After completing an autopsy, the doctor may decide that the doctor can not determine the cause of death until the doctor receives the results of toxicology tests. If the results of the toxicology tests are inconclusive, the doctor may finally decide that the doctor can not determine the cause of death.
(4)If, after completing an autopsy, the doctor determines the cause of death, or the doctor decides that the doctor can not determine the cause of death the doctor need not comply with subsection (2).
(5)However, if the doctor is unable to do something required by subsection (2) or (3), another appropriately qualified doctor can do the thing.
(6)In this section—
approved form means a form approved by the chief executive of the department in which the Births, Deaths and Marriages Registration Act 2003 is administered.
autopsy includes a post-mortem examination under the Coroners Act 1958.

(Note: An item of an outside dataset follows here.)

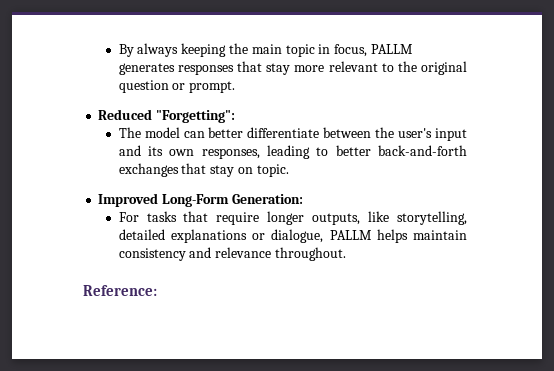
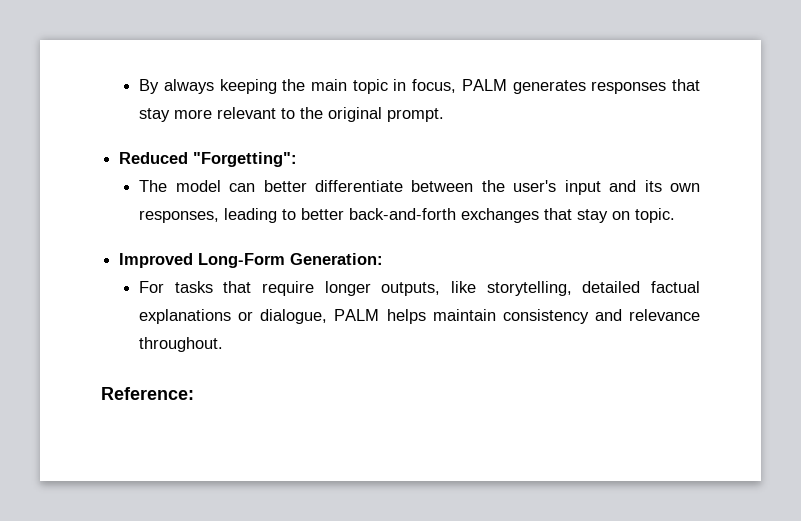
- By always keeping the main topic in focus, PALLM generates responses that stay more relevant to the original question or prompt.
+ By always keeping the main topic in focus, PALM generates responses that stay more relevant to the original prompt.
- For tasks that require longer outputs, like storytelling, detailed explanations or dialogue, PALLM helps maintain consistency and relevance throughout.
+ For tasks that require longer outputs, like storytelling, detailed factual explanations or dialogue, PALM helps maintain consistency and relevance throughout.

s 24A ins 2003 No. 31 s 59 sch 1

amd 2009 No. 32 s 24

25Autopsy reports

(1)As soon as practicable after completing an autopsy, the doctor who conducted the autopsy must—
(a)prepare an autopsy report; and
(b)give the report to the coroner.
(2)If an investigating police officer asks for a copy of the autopsy report, or a copy of a test report, the doctor who conducted the autopsy or the person who did the test must give a copy of the report to the police officer.
(3)However, if the doctor is unable to do something required by subsection (1) or (2), another appropriately qualified doctor can do the thing.
(4)If the chief executive or health chief executive asks for a copy of an autopsy report, or a copy of a test report, the doctor who conducted the autopsy or the person who did the test, must give a copy of the report to—
(a)a public service employee nominated by the chief executive; or
(b)a public service employee, health service employee or health executive, nominated by the health chief executive.
(5)The chief executive or health chief executive may ask a doctor who conducts autopsies for—
(a)a copy of the autopsy report prepared by the doctor for a particular deceased person; or
(b)all autopsy reports prepared by the doctor for deceased persons who—
(i)died in similar circumstances; or
(ii)had similar characteristics; or
(iii)may be grouped by other criteria; or

Example—

The health chief executive could ask a doctor to give the health chief executive copies of all autopsy reports the doctor makes at any time relating to deaths of children under the age of 1.
(c)copies of all autopsy reports prepared by the doctor.
(6)However, subsections (4) and (5) do not apply if the State Coroner has given the chief executive or health chief executive written notice stating—
(a)that the reports mentioned in the subsections are not to be given to—
(i)the chief executive or the health chief executive; or
(ii)a public service employee, health service employee or health executive; and
(b)the reasons why the reports are not to be given.
(7)In this section—
health executive means a health executive under the Hospital and Health Boards Act 2011.
health service employee means a health service employee under the Hospital and Health Boards Act 2011.
investigating police officer means a police officer who is investigating the death under this or another Act.
test report means a document containing the results of a test performed for an autopsy.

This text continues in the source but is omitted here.